Since the 2008 global financial crisis, major advanced countries have been active in conducting studies to enhance their financial conditions indexes (FCI), among the representative indexes for financial condition assessment, in efforts to understand the changes in financial conditions more accurately. On the judgment that the previous FCIs using only a few financial variables do not accurately show the overall conditions of complex and diverse financial markets, these studies have focused on an index development by extracting information on financial conditions from various financial variables. In this study, we apply the FCI calculation method used recently by major central banks in order to develop a monthly FCI for Korea and then evaluate its usefulness.
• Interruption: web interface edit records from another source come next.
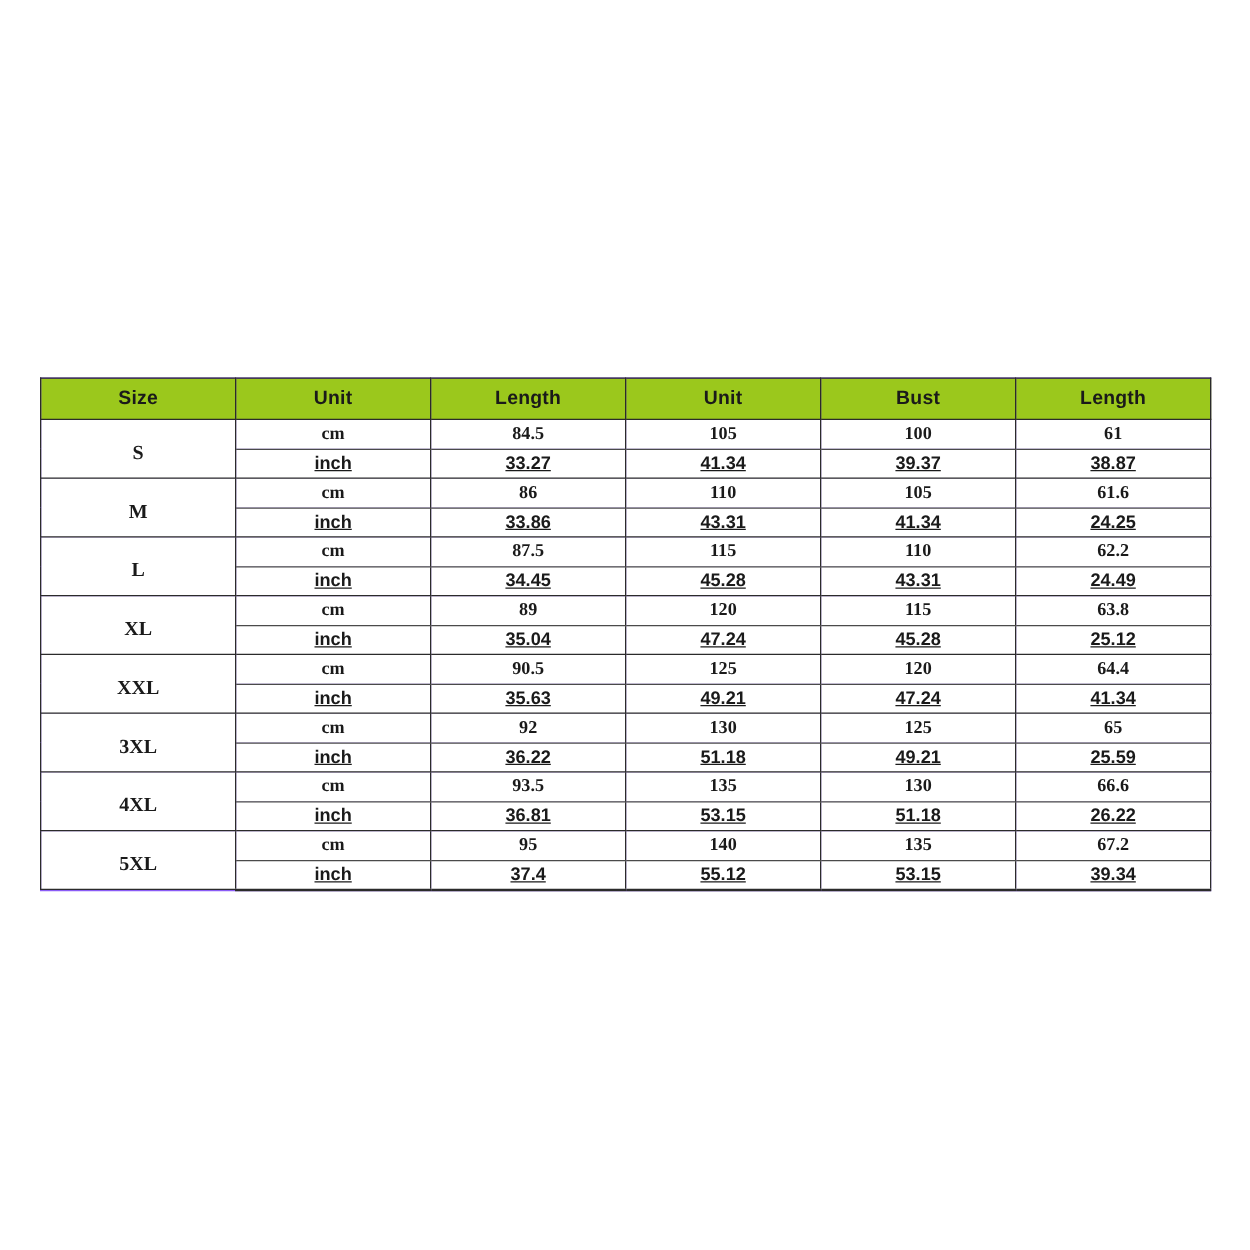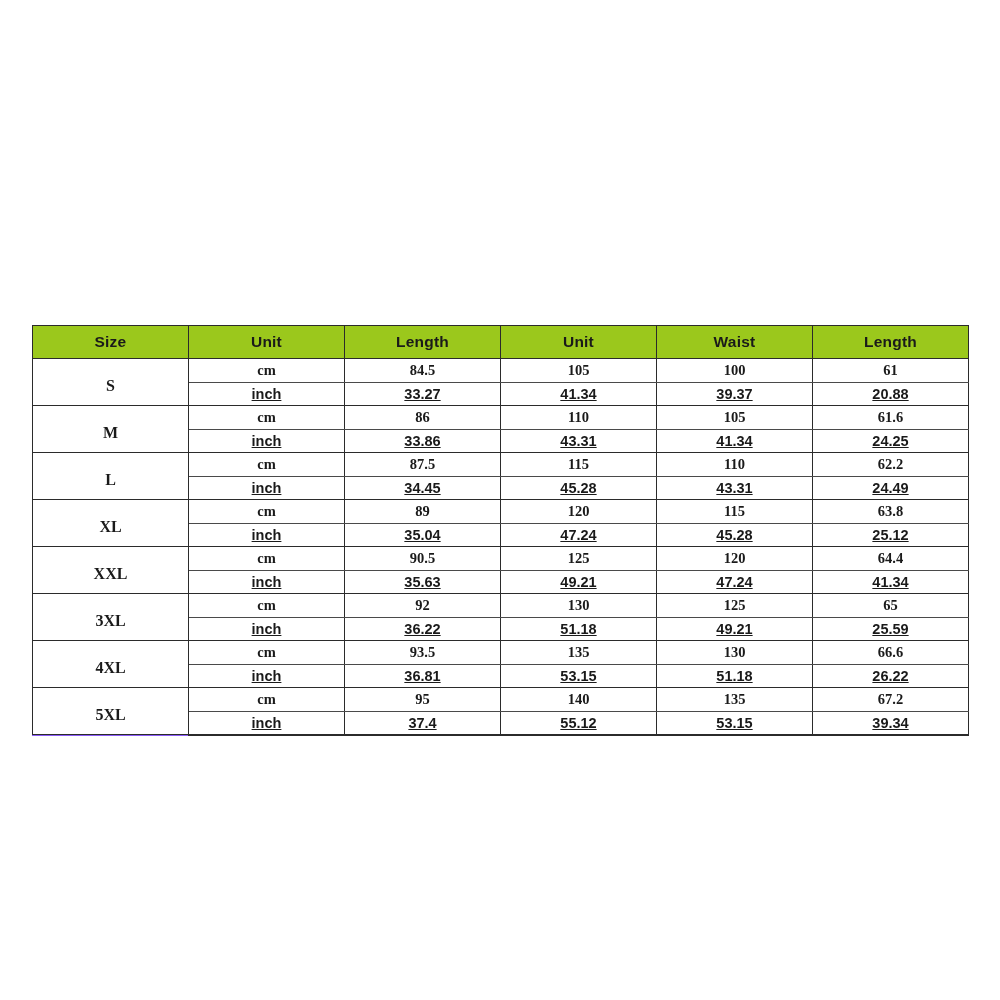"Size" #size-chart { top: 325px -> 302px }
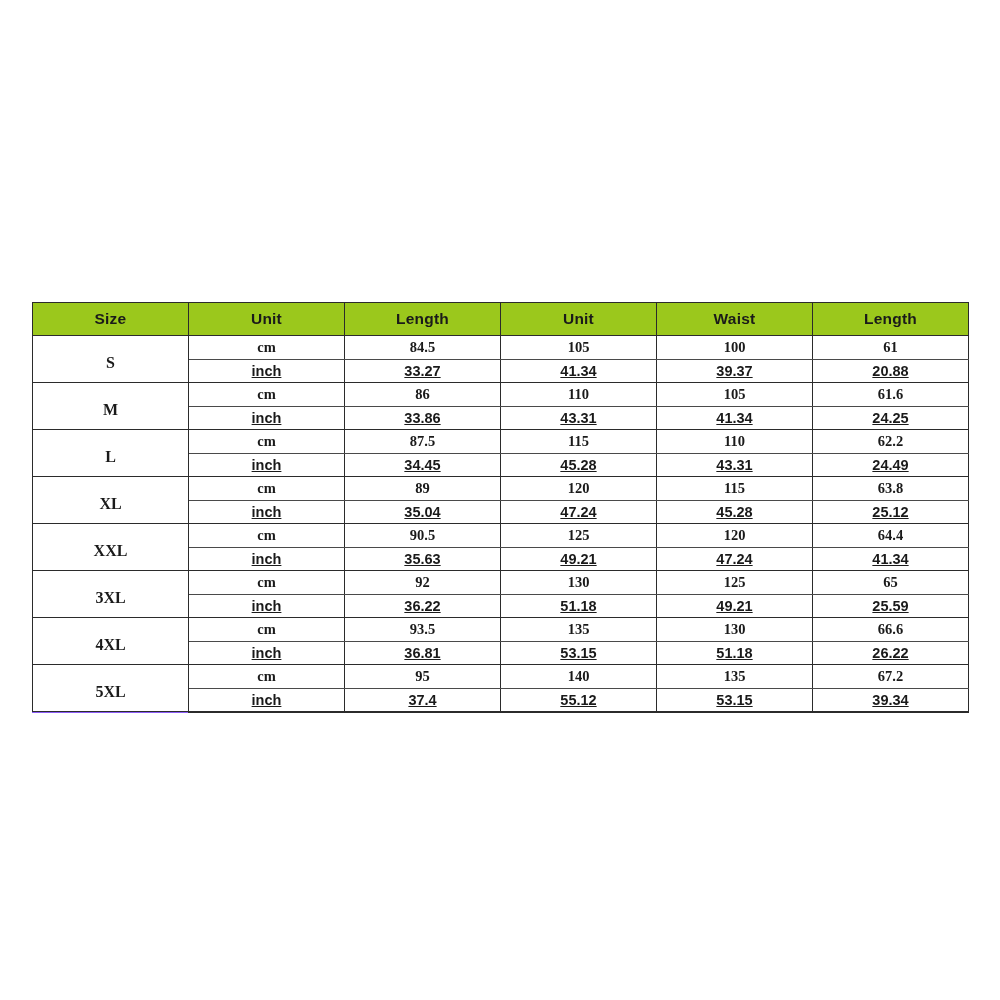"Waist" th { text: Waist -> Bust }
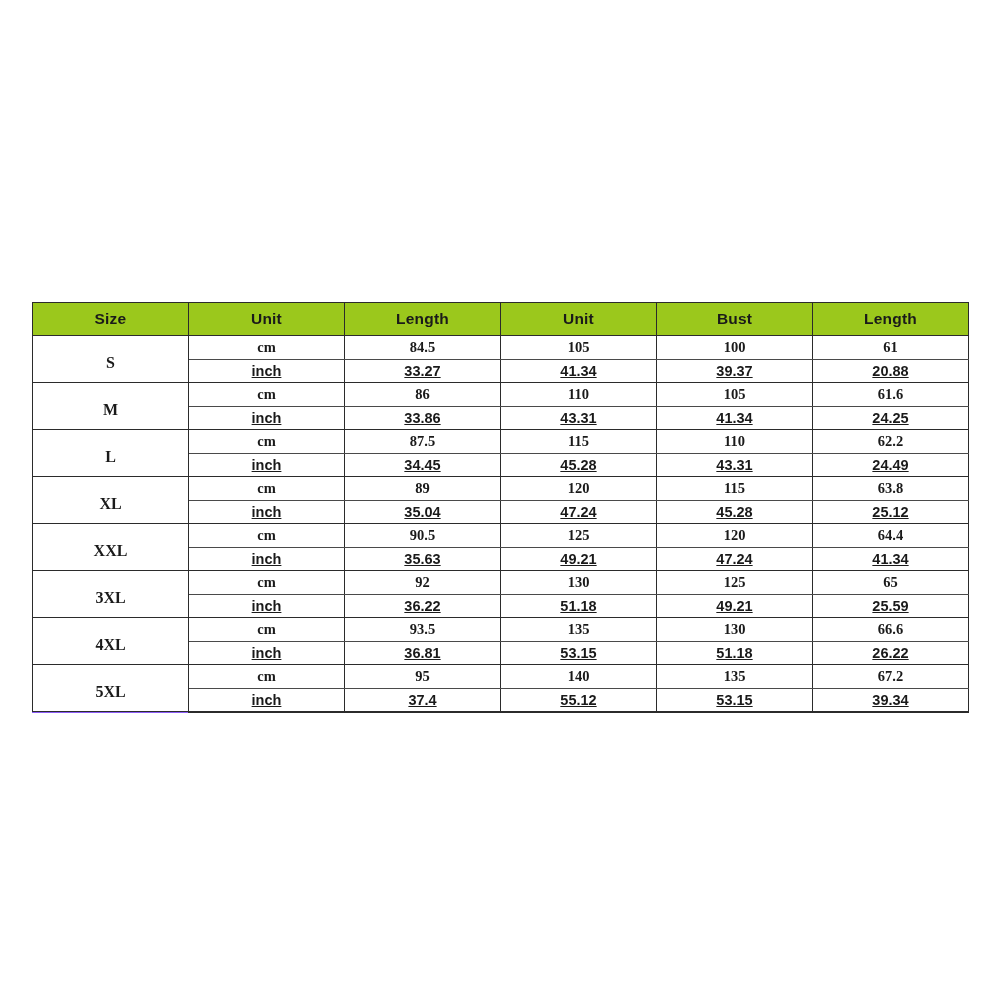"20.88" td { text: 20.88 -> 38.87 }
First, after selecting 50 Korean financial variables and setting up an unbalanced panel using monthly time-series data on these variables for the period of 1990 to the present, we develop a monthly FCI by applying the
principal component approach used in Hatzius et al. (2010). For some financial variables whose most recent data are difficult to obtain, predictive values calculated by a dynamic factor model are used to ensure the maximum
timeliness of the index. Korea’s FCI calculated through this process is seen to be excellent in explaining past financial conditions and predicting macroeconomic variables. Overall, the FCI successfully identifies starting points
of past financial events, including the 1997 currency crisis, the 2008 global financial crisis as well as the credit card crisis of 2003. Moreover, the predictive power of a model that includes the FCI as an explanatory variable is
seen to be greater than that of an auto-regressive model or one that includes individual financial variables.
Meanwhile, the FCI developed in this study also shows that recent Korean financial conditions have eased slightly, and that this has been greatly affected by the Base Rate being maintained at a low level. When this Base Rate effect is counted out, the FCI is estimated to have shown negative numbers since the global financial crisis.
In this regard, Korea’s monthly FCI introduced in this study can be effective for assessing financial conditions and predicting the real economy, and is seen useful as an information index in the implementation of monetary policy.